兩人剛剛從玻璃窗摔出去,玻璃木茬落了一地,顏束猛然在地上撐了一把,也不管細碎的玻璃什麼的扎進手裡,立馬把旁邊的裴放拽起來就跑。
兩人沒跑出五十米,就感覺身後亮了一瞬,然後才聽到「轟」地一聲巨響。
兩人都沒有時間去看身後的狀況,顏束本身就拽著裴放的胳膊,此時用力把他拉了一把,自己撲到了他的身上,在草叢滾了一遭。
等到身後各種炸裂聲漸漸小了,只剩下火光映照在這方天地,淅淅瀝瀝的小雨並不能澆滅爆炸產生的大火。
從剛才他們在屋子裡爭吵之後所發生的一切,其實也不過三四十分鐘,眼下那幢房子已經成了垮台的灰燼。
爆炸中無數的石塊灰塵全部被顏束扛了下來,裴放除了身上髒點,沒有任何受傷的地方。
可是他卻摸到了一點溫熱。
裴放急忙想翻身爬起來,但顏束還是死死把他按在地上:「幹什麼?」
「我看看你的傷。」裴放想發火,但想起這人剛才的一系列動作都是為了保護他,又不得不壓下來。
顏束有兩秒沒說話,接著趴在裴放的背上,薄唇就在那人的耳朵邊呼了一口氣:「我沒傷。」
裴放耳朵一癢,差點就被這騷操作弄得昏了頭,但是心裡猶如明鏡,根本沒吃這套:「你起來,我不怪你,也不生氣。」
「這是你說的。
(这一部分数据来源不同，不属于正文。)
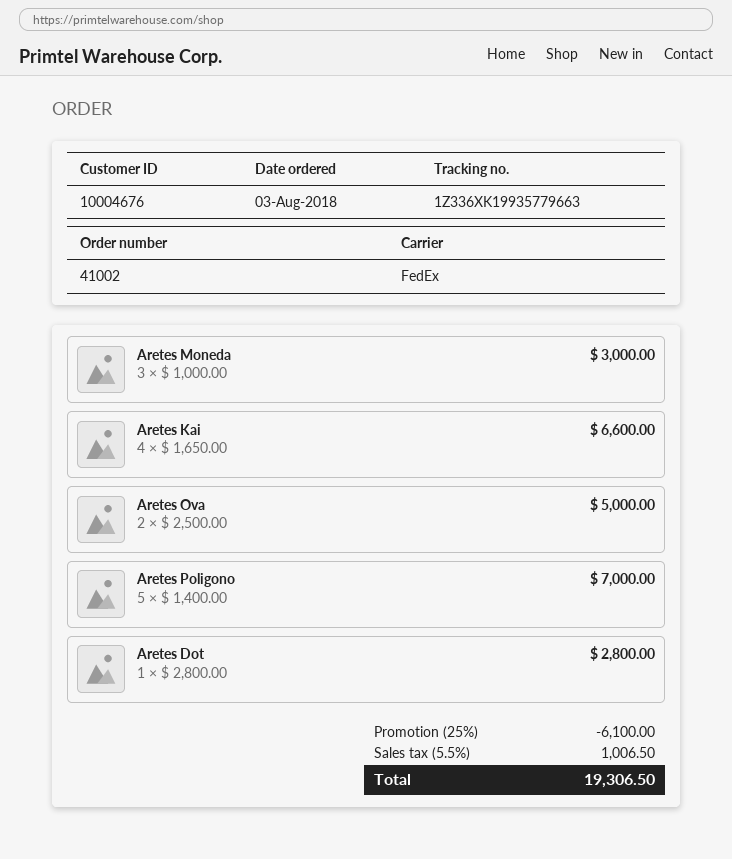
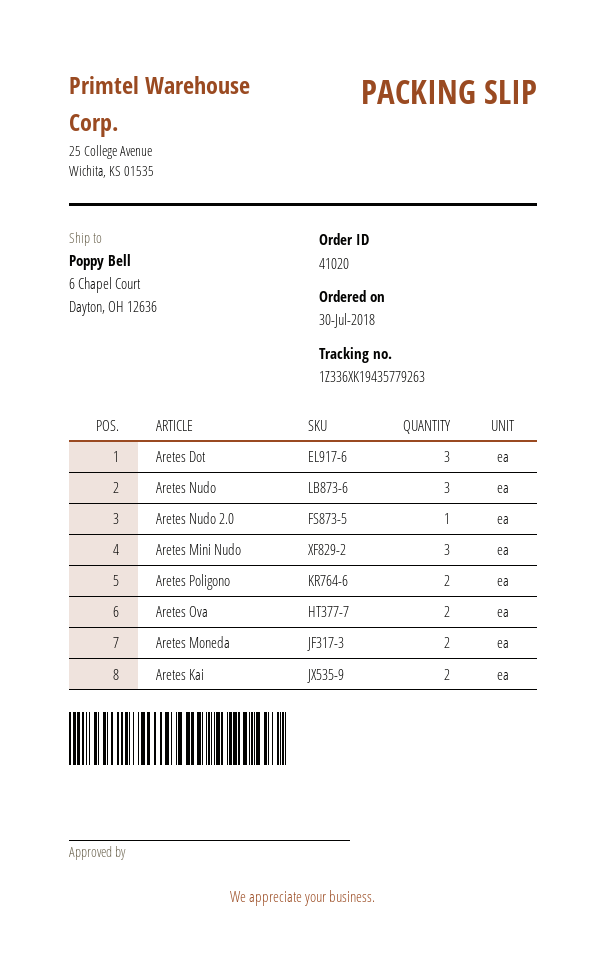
order number: 41002 -> 41020
order date: 2018-08-03 -> 2018-07-30
tracking number: 1Z336XK19935779663 -> 1Z336XK19435779263
Aretes Moneda: 3 -> 2
Aretes Kai: 4 -> 2
Aretes Poligono: 5 -> 2
Aretes Dot: 1 -> 3
Aretes Nudo: none -> 3
Aretes Nudo 2.0: none -> 1
Aretes Mini Nudo: none -> 3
」顏束猶豫一下,有點心虛。
裴放無奈點點頭:「嗯,可以讓我起來了嗎?」
顏束先翻下身,坐在了旁邊的草地上,兩隻手搭在膝蓋上,鮮血正順著他的指尖往下滴。
「這就叫沒受傷?」裴放單膝點地,看著面前人那副無所謂的態度,氣不打一處來。
顏束抬眼:「你說的……」
「我沒生氣。」裴放打斷他,「我心疼。」
雨還在滴滴答答地下著,沒有任何的變化,像是早就設定好的程序,這樣的程度澆滅不了不遠處爆炸造成的大火,但卻熄掉了顏束的那些憂慮。
其實也沒什麼大不了的……
「想什麼呢?」裴放見他久久不說話,伸手在顏束鼻骨上的小痣上點了一下,然後用匕首給他把手心裡的玻璃和尖刺往出挑。
這一刻的天地仿佛只有他們兩個人,顏束難得笑了一下:「上次我好像也這麼給你弄過手。」
「難為你記著,是不是那會兒就對我動了歪心思。」裴放一邊給他包紮著手,一邊挑眉看了顏束一眼。
「是吧。」顏束的視線有些眷戀。
在此之前,顏束一直覺得無論什麼事情他都能抗,可現在僅僅是手上破了幾道口子,他突然就好想依賴面前的人。